Chawki Amari et Mustapha Benfodil. Journalistes et auteurs : L’ivre passion d’un duo pour les mots décroisés

décembre 8th, 2007

Vous venez de signer tous les deux des ouvrages initiatiques. Une quête de votre pierre de touche, votre Graal…

Mustapha Benfodil : Je ne sais pas si on peut considérer Archéologie du chaos (amoureux) comme un roman d’initiation. Le roman s’ouvre sur l’adolescence du narrateur qui fait la plus grande découverte de ses 17 ans : le mystère du corps féminin par le biais de sa « très belle-mère », la sulfureuse Kheïra qui lui donnera ses premières leçons de (mauvaise) éducation sentimentale. Suivra un autre mentor, pour une quête autrement plus excitante : le « Professeur Impossible » qui va le jeter dans les bras de l’Univers après l’avoir initié à la passion algébrique du monde.

Chawki Amari : Dans mon dernier livre, je relate la quête de quelqu’un, qui est un peu la mienne.
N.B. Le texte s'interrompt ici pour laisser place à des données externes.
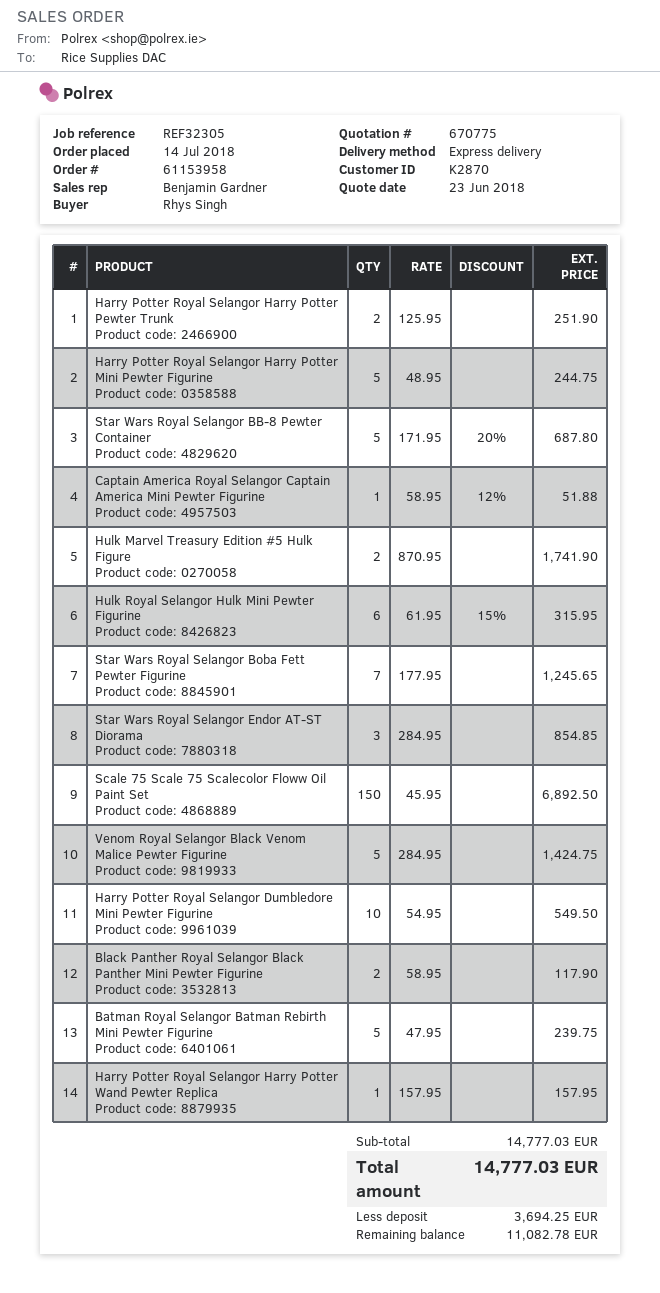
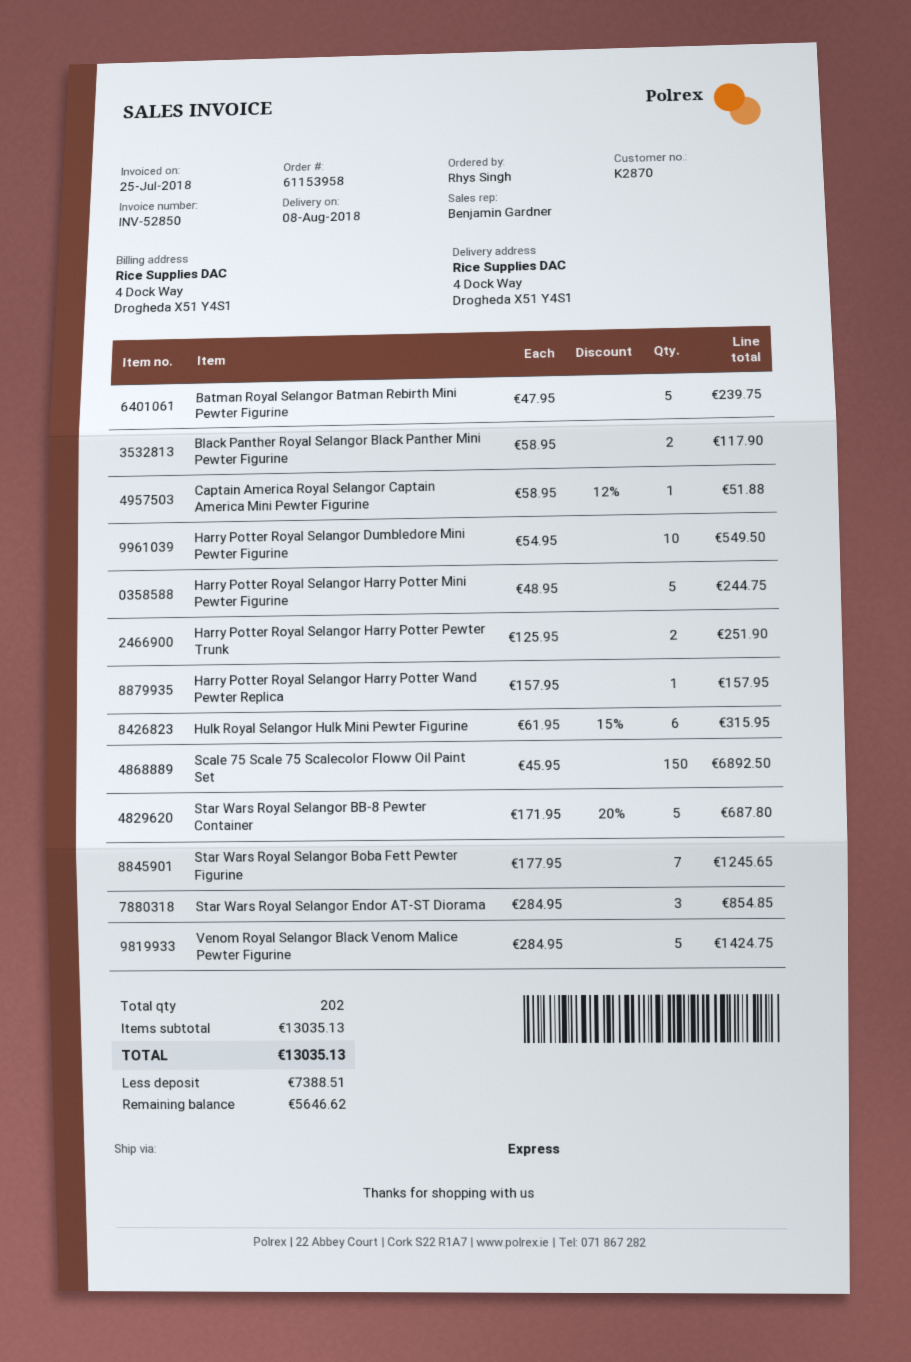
Hulk Marvel Treasury Edition #5 Hulk Figure: 2 x 870.95 = 1741.90 -> none
subtotal: 14777.03 -> 13035.13
total: 14777.03 -> 13035.13
deposit: 3694.25 -> 7388.51
balance: 11082.78 -> 5646.62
Pourquoi n’y a-t-il rien d’autre que du pétrole quand on creuse le sous-sol algérien ? Pas de traces archéologiques, pas de témoignages d’une vie passée, rien. Les Algériens n’existent-ils que depuis Sonatrach ?

Au commencement, pour l’un, c’est le big bang et pour l’autre, le trou noir qui n’est pas stellaire mais dunaire…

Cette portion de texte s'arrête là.